Но даже могучий голос Мильтона не мог остановить непреодолимый прогресс романтического вымысла. Даже доминирующий пуританизм не мог безжалостно подавить его. Когда «Путь паломника», великий пионер религиозных романов, был дан миру, Англия читала его с благочестивым восторгом; но она читала также, с удивительной непоследовательностью, те бесконечные сказки, те «romances de longue haleine», которые пересекли канал из Франции и заменили менее пристойные итальянские истории, столь популярные в предыдущем веке.
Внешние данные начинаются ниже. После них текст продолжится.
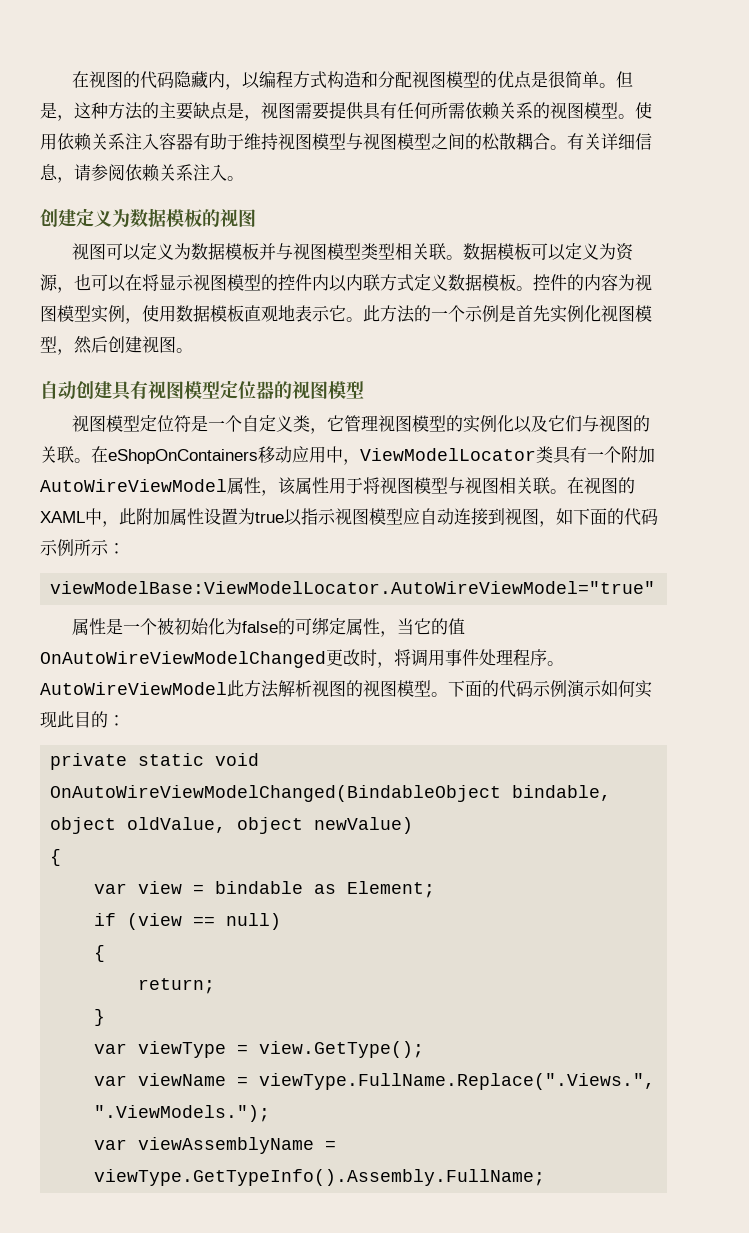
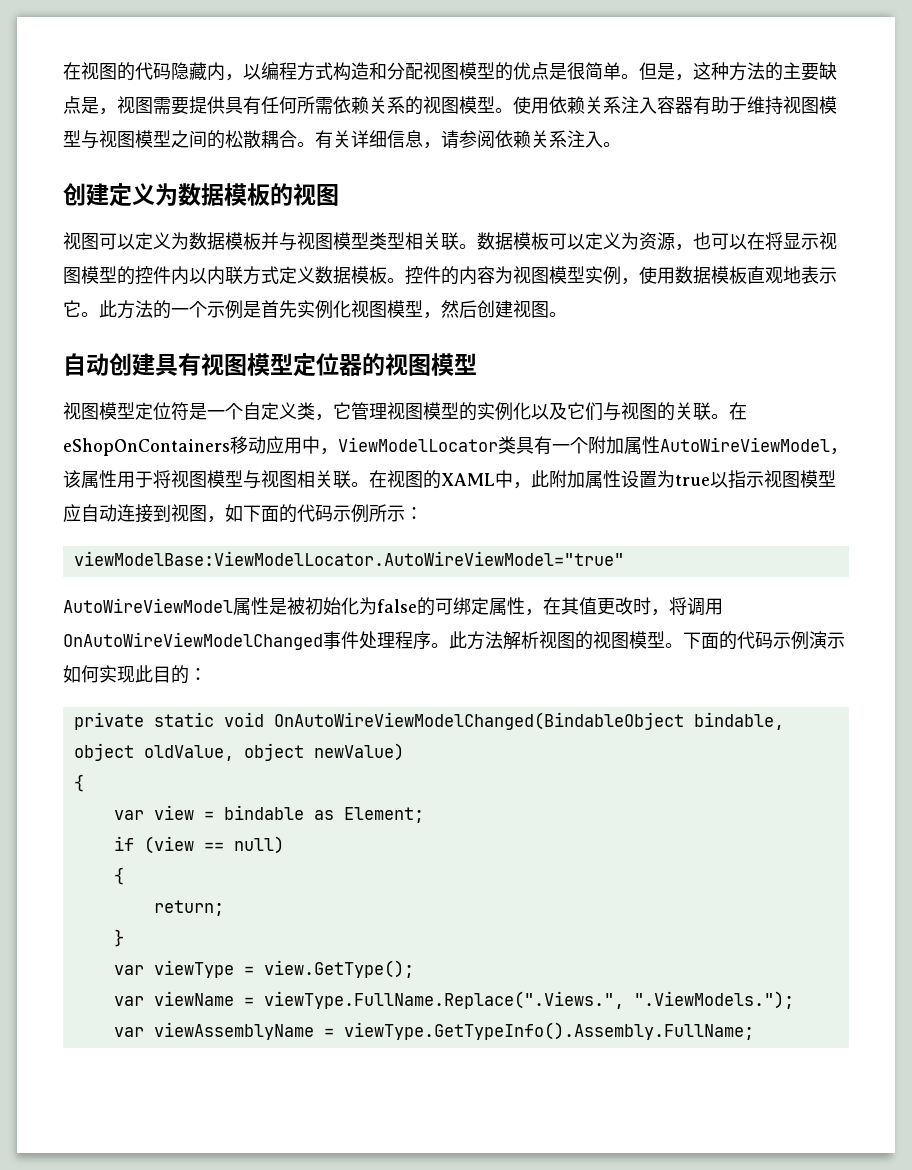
- 在eShopOnContainers移动应用中，ViewModelLocator类具有一个附加AutoWireViewModel属性，该属性用于将视图模型与视图相关联。
+ 在eShopOnContainers移动应用中，ViewModelLocator类具有一个附加属性AutoWireViewModel，该属性用于将视图模型与视图相关联。
- 属性是一个被初始化为false的可绑定属性，当它的值OnAutoWireViewModelChanged更改时，将调用事件处理程序。
+ AutoWireViewModel属性是被初始化为false的可绑定属性，在其值更改时，将调用OnAutoWireViewModelChanged事件处理程序。
- AutoWireViewModel此方法解析视图的视图模型。
+ 此方法解析视图的视图模型。

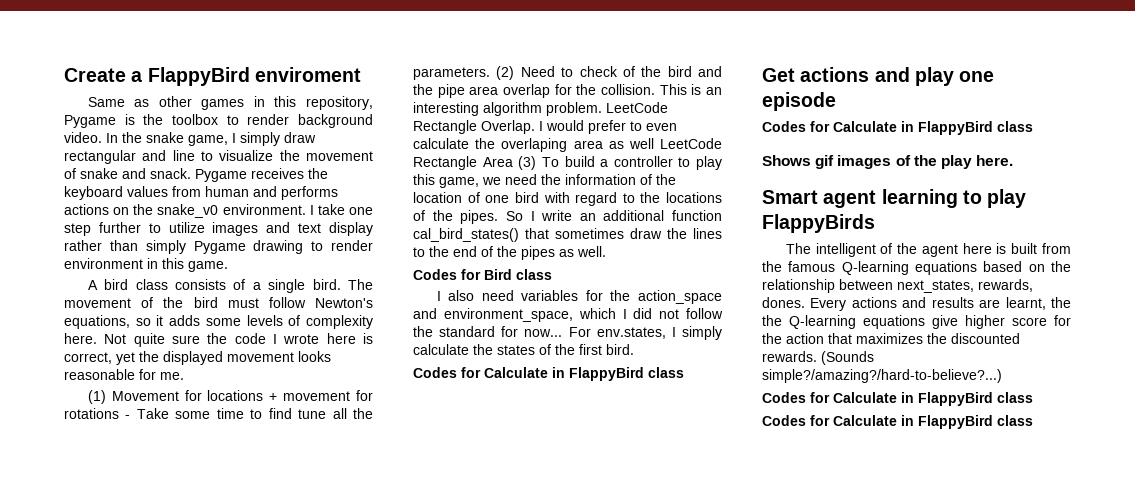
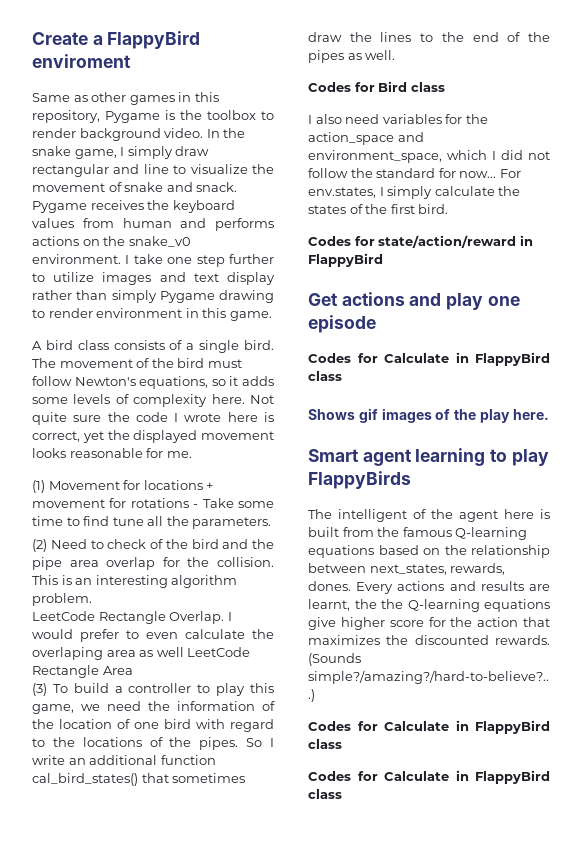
- (1) Movement for locations + movement for rotations - Take some time to find tune all the parameters. (2) Need to check of the bird and the pipe area overlap for the collision.
+ (1) Movement for locations + movement for rotations - Take some time to find tune all the parameters.
+ (2) Need to check of the bird and the pipe area overlap for the collision.
- This is an interesting algorithm problem. LeetCode Rectangle Overlap.
+ This is an interesting algorithm problem.
+ LeetCode Rectangle Overlap.
- I would prefer to even calculate the overlaping area as well LeetCode Rectangle Area (3) To build a controller to play this game, we need the information of the location of one bird with regard to the locations of the pipes.
+ I would prefer to even calculate the overlaping area as well LeetCode Rectangle Area
+ (3) To build a controller to play this game, we need the information of the location of one bird with regard to the locations of the pipes.
  For env.states, I simply calculate the states of the first bird.
- Codes for Calculate in FlappyBird class
+ Codes for state/action/reward in FlappyBird

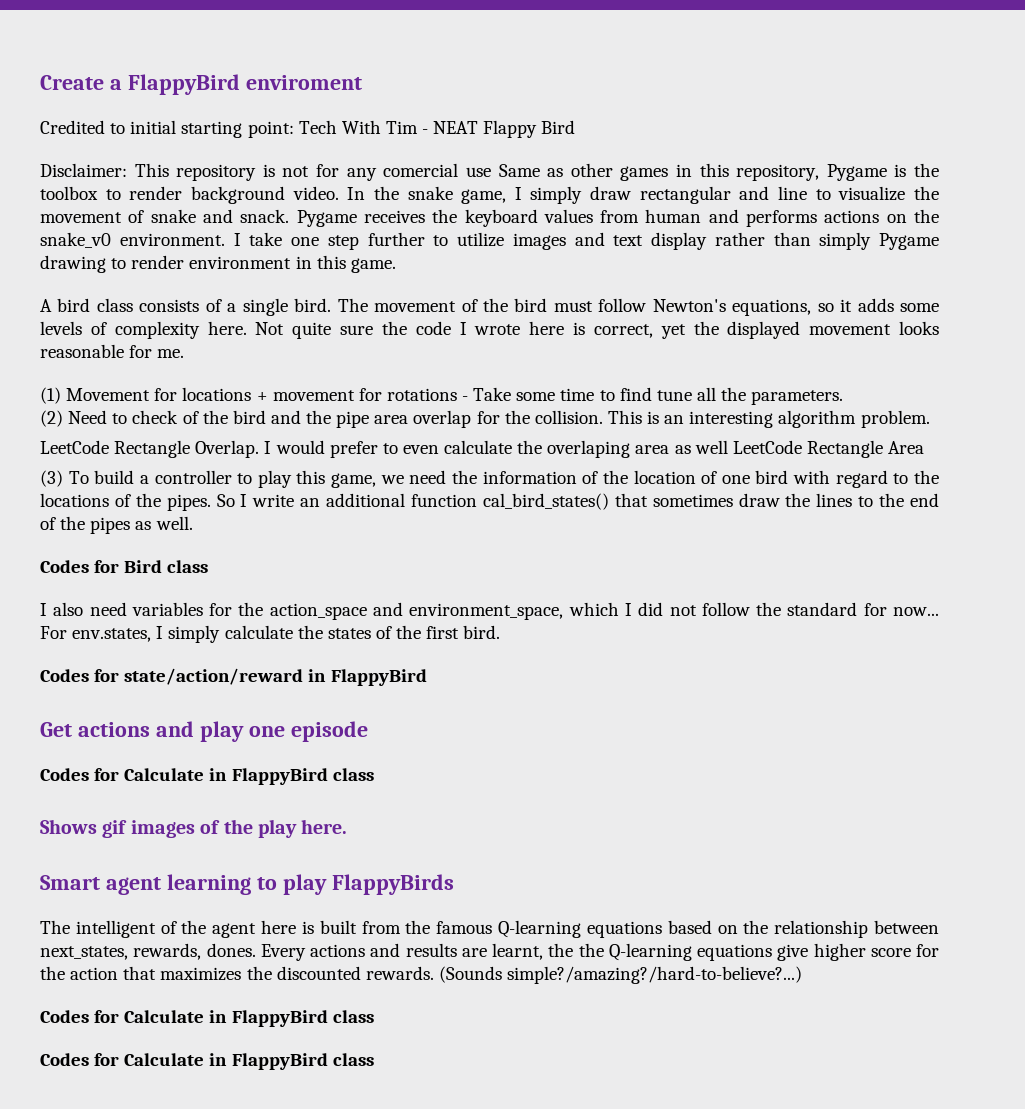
- Same as other games in this repository, Pygame is the toolbox to render background video.
+ Credited to initial starting point: Tech With Tim - NEAT Flappy Bird
+ Disclaimer: This repository is not for any comercial use Same as other games in this repository, Pygame is the toolbox to render background video.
Некоторые из этих многословных и тяжеловесных томов, столь же неумолимых в скуке, как и в длине, стойко держались веками и завоевывали преданность там, где она казалась наименее заслуженной. Существует невероятная история, рассказанная о Расине, что, будучи студентом в Пор-Рояле, его любимым чтением был древний прозаический эпос под названием «Эфиопика; история Феагена и Хариклеи». Эта простодушная работа, будучи слишком громоздкой для сокрытия, была обнаружена его директором и немедленно сожжена, несмотря на то, что была написана епископом, что должно было спасти ее от пламени. Расин, не испугавшись, достал другой экземпляр и, опасаясь, что его постигнет та же жестокая участь, фактически заучил большие его части наизусть, чтобы ничто не лишило его удовольствия. Тем не менее «Эфиопика» казалась бы абсолютно нечитаемой книгой, даже такой, какую когда-либо писал епископ. Героиня, хотя и целомудренная, как и прекрасная, имеет так много любовников, все с одинаково непроизносимыми именами, и так много битв ведется от ее имени, что никакая другая память, кроме памяти Расина, не могла бы сделать хоть какой-то прогресс с ними; в то время как, прямо посреди истории, внезапно вводится старый джентльмен, который без провокации начинает работать и рассказывает все свои жизненные приключения, длиной в двести страниц.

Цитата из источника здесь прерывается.